Ich habe einen Auswuchs am linken Schienbein. Dieser wurde vor langer Zeit als gutartiger Knochentumor diagnostiziert. Ich kann mit ihm leben; er schmerzt hin und wieder und nervt vor allem beim Rasieren. In den letzten Monaten spüre ich ihn verstärkt – beim Laufen. Grundsätzlich denke ich, mit gewissen Beeinträchtigungen muss man einfach leben. Mein gutartiger Knochentumor ist mir eher lästig, als dass er mich beunruhigt.
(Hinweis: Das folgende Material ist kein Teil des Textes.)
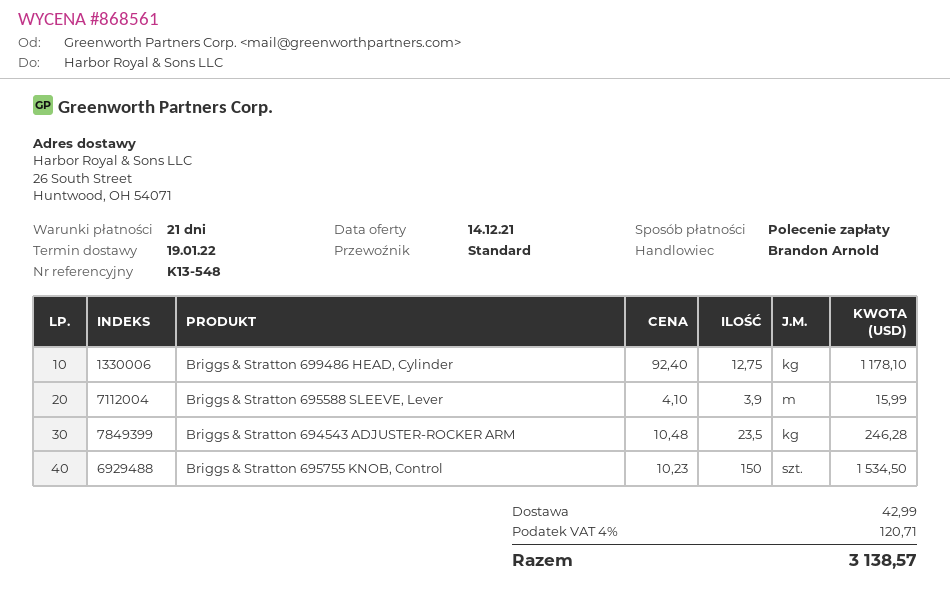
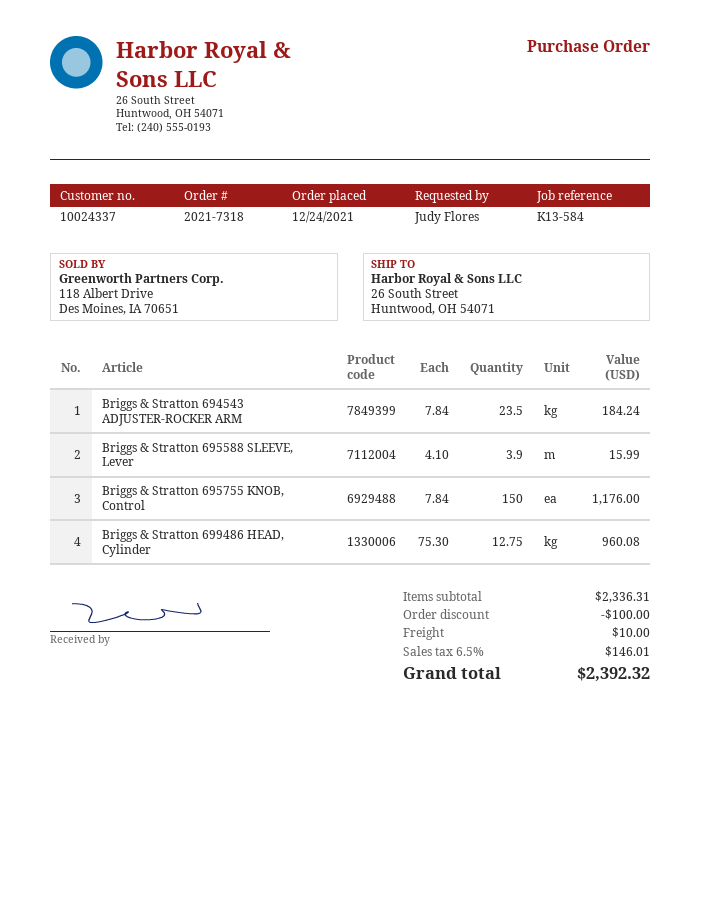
reference: K13-548 -> K13-584
Briggs & Stratton 699486 HEAD, Cylinder: 12.75 x 92.40 = 1178.10 -> 12.75 x 75.30 = 960.08
Briggs & Stratton 694543 ADJUSTER-ROCKER ARM: 23.5 x 10.48 = 246.28 -> 23.5 x 7.84 = 184.24
Briggs & Stratton 695755 KNOB, Control: 150 x 10.23 = 1534.50 -> 150 x 7.84 = 1176.00
discount: none -> 100.00
shipping: 42.99 -> 10.00
tax: 4% = 120.71 -> 6.5% = 146.01
total: 3138.57 -> 2392.32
Eine meiner Töchter und mein Mann reden schon eine Weile auf mich ein, ich solle abklären lassen, ob sich dieses gutartige Gebilde verändert, und haben mich zu einem Arzttermin überredet. Während ihrer Überzeugungsarbeit ist es mir selbst immer dringlicher geworden, das Ganze abklären zu lassen. Der Orthopäde hat geröntgt und mich zum MRT überwiesen. Diese Untersuchung ist aufwendig, die dafür verwendeten Geräte sind teuer: In der Röhre schon fragte ich mich, ob das alles nötig ist. Danach die (beruhigende) kurze erste Aussage des Radiologen: „Treiben Sie Sport? Tut es vor allem unter Belastung weh?“ Mein gehauchtes „Ja!“ beantwortet er mit einem gemurmelten (oder genervten?): „Ich kann auf der Aufnahme nichts sehen, wahrscheinlich Tibia-Vorderkanten-Syndrom, Sie haben nichts.“
Ich fahre nach Hause. Beruhigt – und beschämt. Deswegen bin ich zum Arzt gegangen? Zu zwei Ärzten sogar! Röntgenaufnahme, MRT, Gespräche mit beiden Medizinern – und demnächst habe ich noch einen weiteren Termin beim Orthopäden, wenn dieser den Befund erhalten hat. Meine Oma wäre wegen solch einer Lappalie nicht zum Arzt gegangen, wahrscheinlich hätte sie die Schmerzen an sich überhaupt nicht erwähnt. Nächstes Mal behalte ich meine körperlichen Zipperlein für mich. Manches davon ist altersbedingt: Wenn es nicht von allein wieder weggeht, muss man damit leben. Ich bin hinterher so schlau wie vorher!